The documentary then jumps back in time to describe the background of the musical Mozart family in Salzburg, and Wolfgang Mozart’s early displays of musical genius. Wolfgang Mozart’s father, Leopold Mozart, had published a series of violin tutorials and his sister, known as Nannerl, was also very musically gifted. Leopold Mozart decided to exhibit the talents of his son and daughter to the assembled good, great and moneyed of Europe.
It was this tour of Europe which led them to London, which Leopold Mozart thought would be something of a gold mine to the family. Yet despite early success, the family soon ran into difficulties and vicious rumours then began to circulate that Wolfgang Mozart was not an eight year old boy, but actually a very small thirty year old man. It was this which led Leopold Mozart to issue a public challenge that anyone could come to their house and assess his son, to establish that his talents and age were true. And here the narrative comes full circle, back to the beginning, which provides the narrative structure with a satisfying sense of completeness.

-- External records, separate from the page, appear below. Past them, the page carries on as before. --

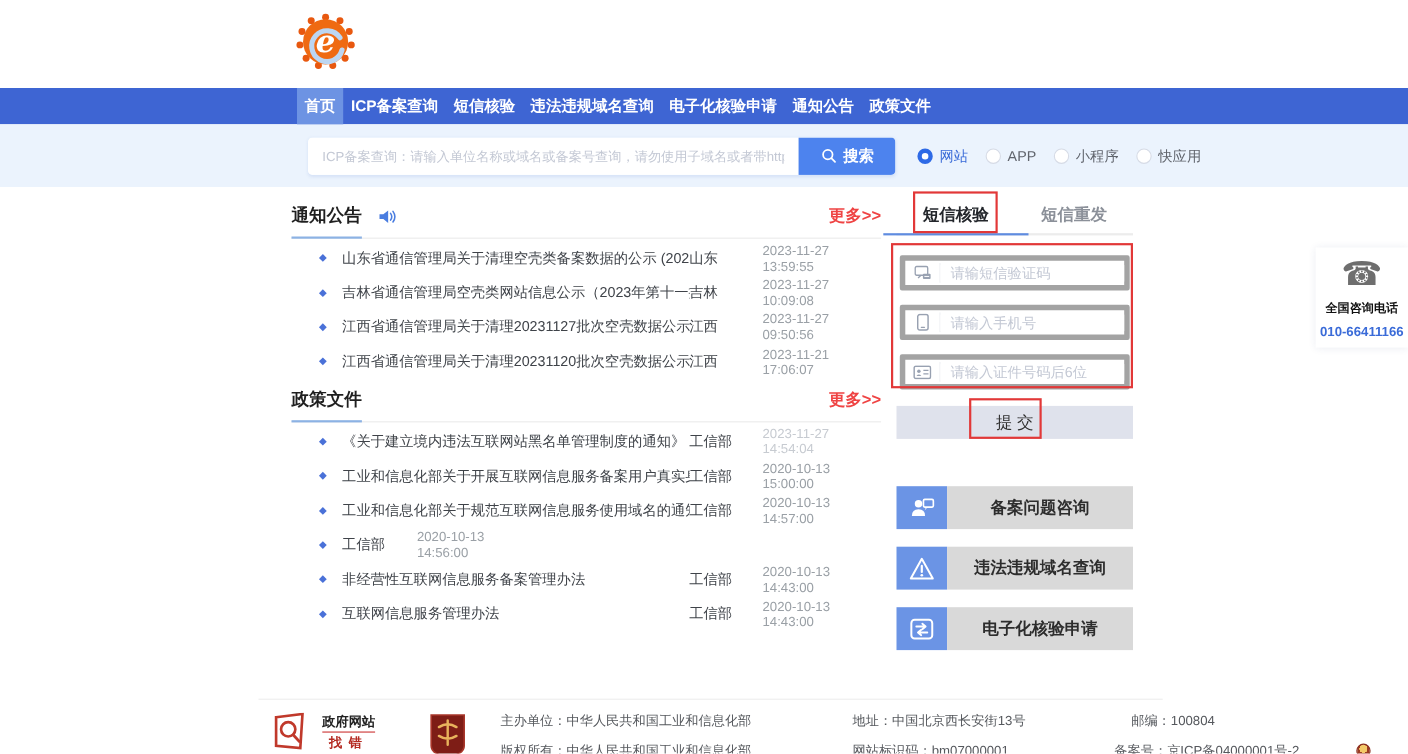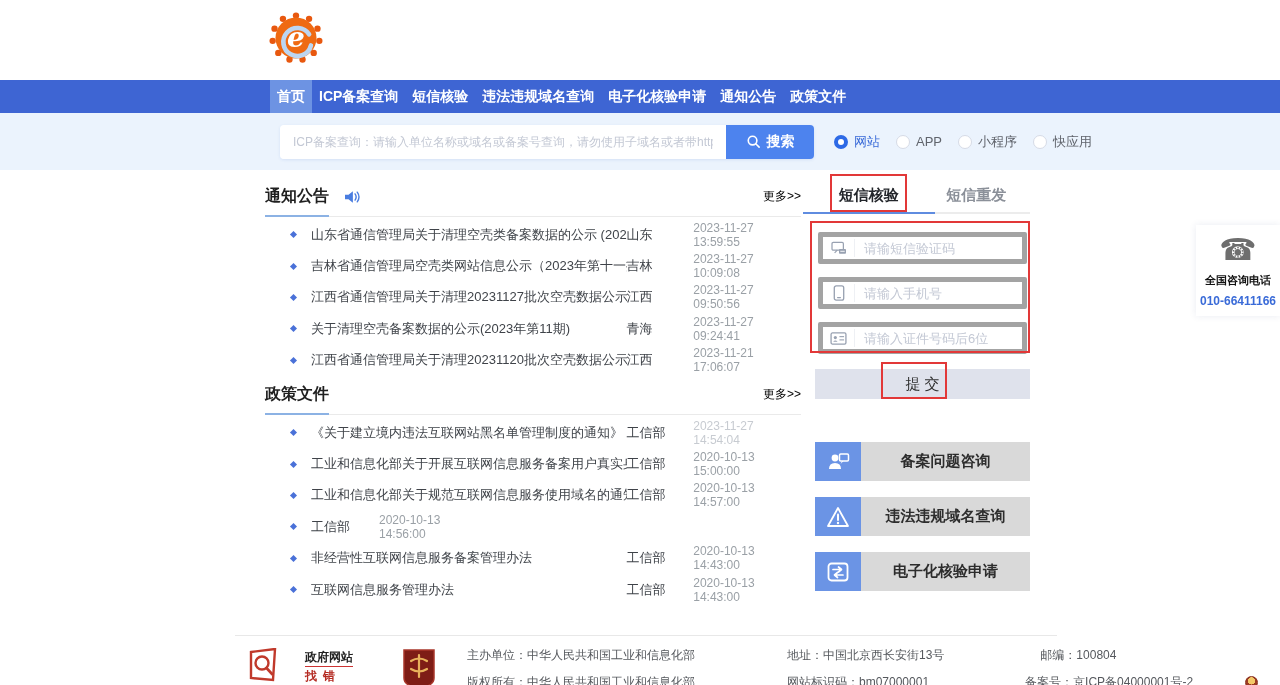--- a/index.html
+++ b/index.html
@@ -47,7 +47,7 @@
   .section-title { font-size:16px; font-weight:bold; color:#1f1f1f; position:relative; }
   .section-title::after { content:""; position:absolute; left:0; bottom:-10px; width:100%; height:2px; background:#8cb2e4; }
   .speaker { margin-left:15px; display:flex; }
-  .more-link { margin-left:auto; color:#000000; font-size:12px; cursor:pointer; }
+  .more-link { margin-left:auto; color:#ef4444; font-size:15px; cursor:pointer;font-weight:bold; }
   .list { margin-top:2px; }
   .list-row { display:flex; align-items:center; height:31.4px; cursor:pointer; }
   .bullet { width:5px; height:5px; background:#4a71d8; transform:rotate(45deg); margin:0 15px 0 26px; flex:0 0 auto; }

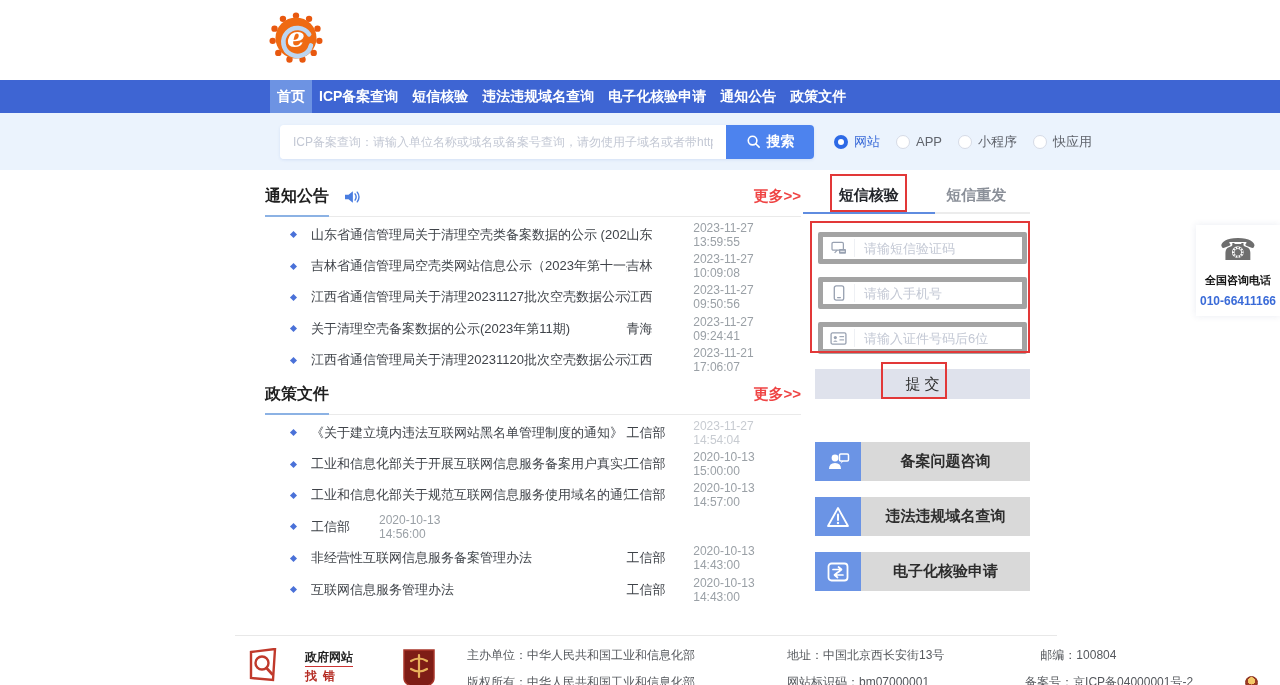--- a/index.html
+++ b/index.html
@@ -213,12 +213,6 @@
         </div>
         <div class="list-row">
           <span class="bullet"></span>
-          <span class="row-title">关于清理空壳备案数据的公示(2023年第11期)</span>
-          <span class="row-region">青海</span>
-          <span class="row-time">2023-11-27 09:24:41</span>
-        </div>
-        <div class="list-row">
-          <span class="bullet"></span>
           <span class="row-title">江西省通信管理局关于清理20231120批次空壳数据公示</span>
           <span class="row-region">江西</span>
           <span class="row-time">2023-11-21 17:06:07</span>

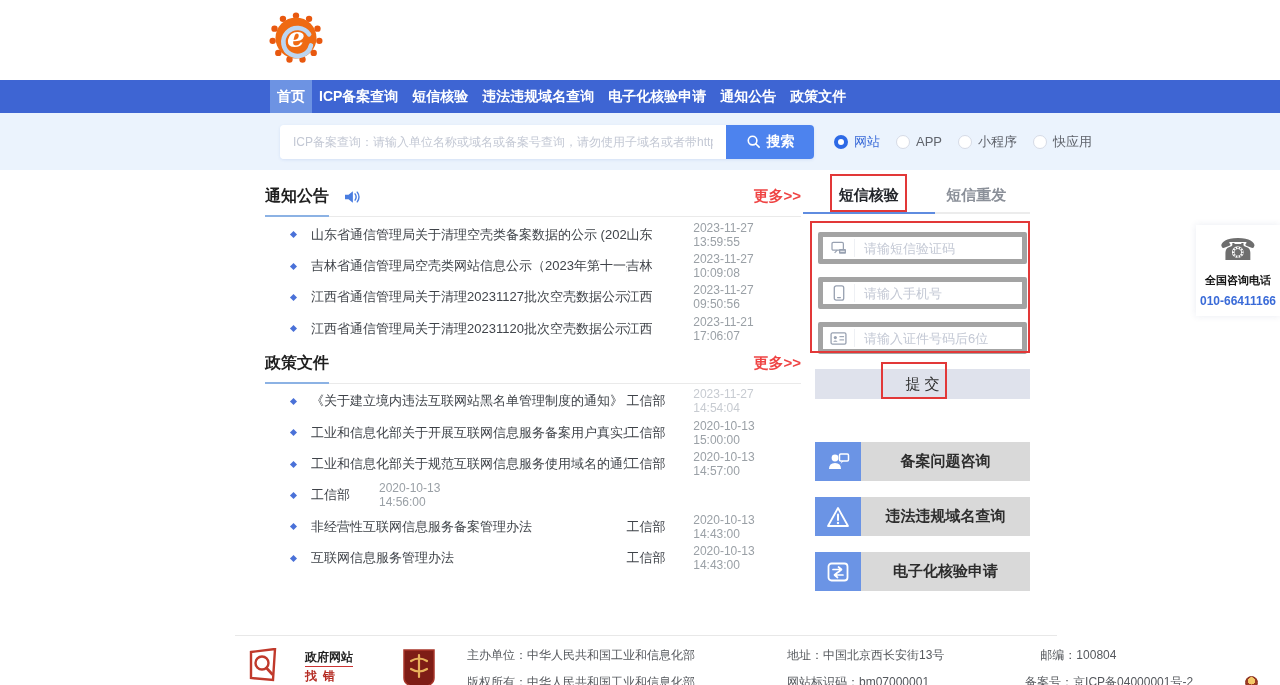--- a/index.html
+++ b/index.html
@@ -95,7 +95,7 @@
   .footer-inner { width:822px; margin-left:235px; border-top:1px solid #e8e8e8; padding-top:11px;
     display:flex; align-items:flex-start; }
   .find-error { display:flex; align-items:center; margin-left:14px; flex:0 0 auto; }
-  .fe-text { margin-left:22px; }
+  .fe-text { margin-left:10px;text-align:center; }
   .fe-line1 { font-size:12px; font-weight:bold; color:#222; border-bottom:1px solid #c33; padding-bottom:2px; }
   .fe-line2 { font-size:12px; font-weight:bold; color:#b42a22; letter-spacing:6px; margin-top:2px; }
   .emblem { margin-left:48px; flex:0 0 auto; }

Mozart’s London Odyssey explores the experiences of the Mozart family in an impressive amount of detail, given the limited timeframe of the documentary. Worsley deftly underlines the importance of that year in London in the formation of Wolfgang Mozart as a musician. Yet the scope of the documentary extends beyond the Mozart family. Interesting segments also look at travel, fashion and life in London in the eighteenth century.
In short, this is an engaging and varied documentary. The presentation and content have been well thought out, and Worsley’s enjoyment of the subject at hand once again shines through.